Сейчас на форуме регистрируется множество спам-роботов. Чтобы от них избавиться, при регистрации введены всякие ограничения: надо ввести код, подтвердить регистрацию по e-mail и т.д. Но это не очень помогает. В свое время мы сделали подтверждение ответом на вопрос, например: "Сколько будет два плюс три?". Но вопросы стандартные-арифметические тоже не очень помогали. 

Сейчас хотим ввести новые, чтобы мог ответить только человек. Уважаемые участники форума Кришна.ру, пожалуйста, подскажите, какие вопросы можно сделать? Желательно, чтобы тематика соответствовала форуму.

У меня фантазии хватило только на один вопрос:
"Напишите первое слово маха-мантры Харе Кришна Харе Кришна Кришна Кришна Харе Харе Харе Рама Харе Рама Рама Рама Харе Харе"

Надо, чтобы мог ответить любой человек, но не робот.

----------


## Александр.Б

Можно задать любой простой вопрос, но в словах вопроса заменить буквы. например: введите цифрами число што тлисать тли. Или можно пропустить буквы: расшифруйте, что здесь написано? ЗДРСТВТ ДБР ПЖЛВТ. Боту придётся орфографию учитывать, а это не просто.

----------


## Мариша

Харе Кришна!

Предлагаю такие вопросы:

1. Имя божественной супруги Кришны (Радхарани)

2. Имя демона, которого убил Нрисимхадев (Хираньякашипу)

3. Где проходит главная Ратха-Ятра? (Джаганнатха-Пури)

4. Имя отца Радхарани (Вришабхану)

Вообщем, предлагаю в таком ключе придумать вопросы. Надеюсь, что послужила вам :vedma:

----------


## Lakshmana Prana das

> Можно задать любой простой вопрос, но в словах вопроса заменить буквы. например: введите цифрами число што тлисать тли. Или можно пропустить буквы: расшифруйте, что здесь написано? ЗДРСТВТ ДБР ПЖЛВТ. Боту придётся орфографию учитывать, а это не просто.
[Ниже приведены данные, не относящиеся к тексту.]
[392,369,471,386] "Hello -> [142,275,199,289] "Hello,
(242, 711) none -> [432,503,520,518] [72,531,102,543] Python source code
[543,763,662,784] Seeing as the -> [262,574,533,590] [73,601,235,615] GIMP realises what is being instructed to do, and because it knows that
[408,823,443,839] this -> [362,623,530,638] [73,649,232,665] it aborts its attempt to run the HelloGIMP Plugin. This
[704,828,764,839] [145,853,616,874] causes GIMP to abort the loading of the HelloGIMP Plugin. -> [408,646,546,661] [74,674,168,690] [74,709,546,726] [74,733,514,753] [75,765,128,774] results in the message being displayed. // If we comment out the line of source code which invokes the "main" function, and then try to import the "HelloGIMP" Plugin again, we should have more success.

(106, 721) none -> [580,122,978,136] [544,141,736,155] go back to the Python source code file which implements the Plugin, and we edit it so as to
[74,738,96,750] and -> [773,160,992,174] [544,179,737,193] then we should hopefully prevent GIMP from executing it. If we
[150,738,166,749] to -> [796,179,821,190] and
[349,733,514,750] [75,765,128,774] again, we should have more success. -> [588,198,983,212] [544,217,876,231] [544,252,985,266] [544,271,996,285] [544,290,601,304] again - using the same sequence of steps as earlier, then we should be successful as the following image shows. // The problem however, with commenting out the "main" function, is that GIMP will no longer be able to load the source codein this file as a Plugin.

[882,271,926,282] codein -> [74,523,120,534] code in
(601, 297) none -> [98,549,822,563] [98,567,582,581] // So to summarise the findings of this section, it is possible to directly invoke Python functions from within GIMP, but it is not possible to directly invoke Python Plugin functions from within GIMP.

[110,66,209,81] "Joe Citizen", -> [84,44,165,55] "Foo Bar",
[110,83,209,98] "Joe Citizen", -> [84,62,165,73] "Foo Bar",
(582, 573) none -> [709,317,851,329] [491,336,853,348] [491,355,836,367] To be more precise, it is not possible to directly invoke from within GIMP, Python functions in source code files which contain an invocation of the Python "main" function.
Интересные варианты, спасибо. Особенно, если связать с тематикой форума.

----------


## Lakshmana Prana das

> Харе Кришна!
> 
> Предлагаю такие вопросы:
> 
> 1. Имя божественной супруги Кришны (Радхарани)
> 
> 2. Имя демона, которого убил Нрисимхадев (Хираньякашипу)
> 
> 3. Где проходит главная Ратха-Ятра? (Джаганнатха-Пури)
> ...


Спасибо, Мариша. Эти вопросы могут быть слишком сложными для неподготовленных людей. Ведь у нас на форуме регистрируются не только те, кто закончил Бхакта-программ  :smilies: 
Кроме того, надо чтобы написание было простым и недвусмысленным, так как у некоторых людей грамотность страдает, им правильно выговорить "Джаганнатха-Пури" сложно, не то, что написать.

----------


## Мариша

Да, я уже подумала, что надо что-то попроще. 
Ой, а я Бхакту-программ тоже еще не проходила  :smilies: 
Может быть, тогда такие вопросы задать: первое слово 2-ого стиха 9-ой гл. Бхагавад-Гиты. Чтобы человек мог открыть Бхагавад-Гиту и посмотреть слово. 
Или это слишком трудоемко? :doom:

----------


## Юрий Анатольевич

сколько будет 1 + 1 в духовном мире

----------


## SIDDHILALASA

Вариант первый: копировать как на Фейсбуке, Вконтакте, Ютубе и т.д.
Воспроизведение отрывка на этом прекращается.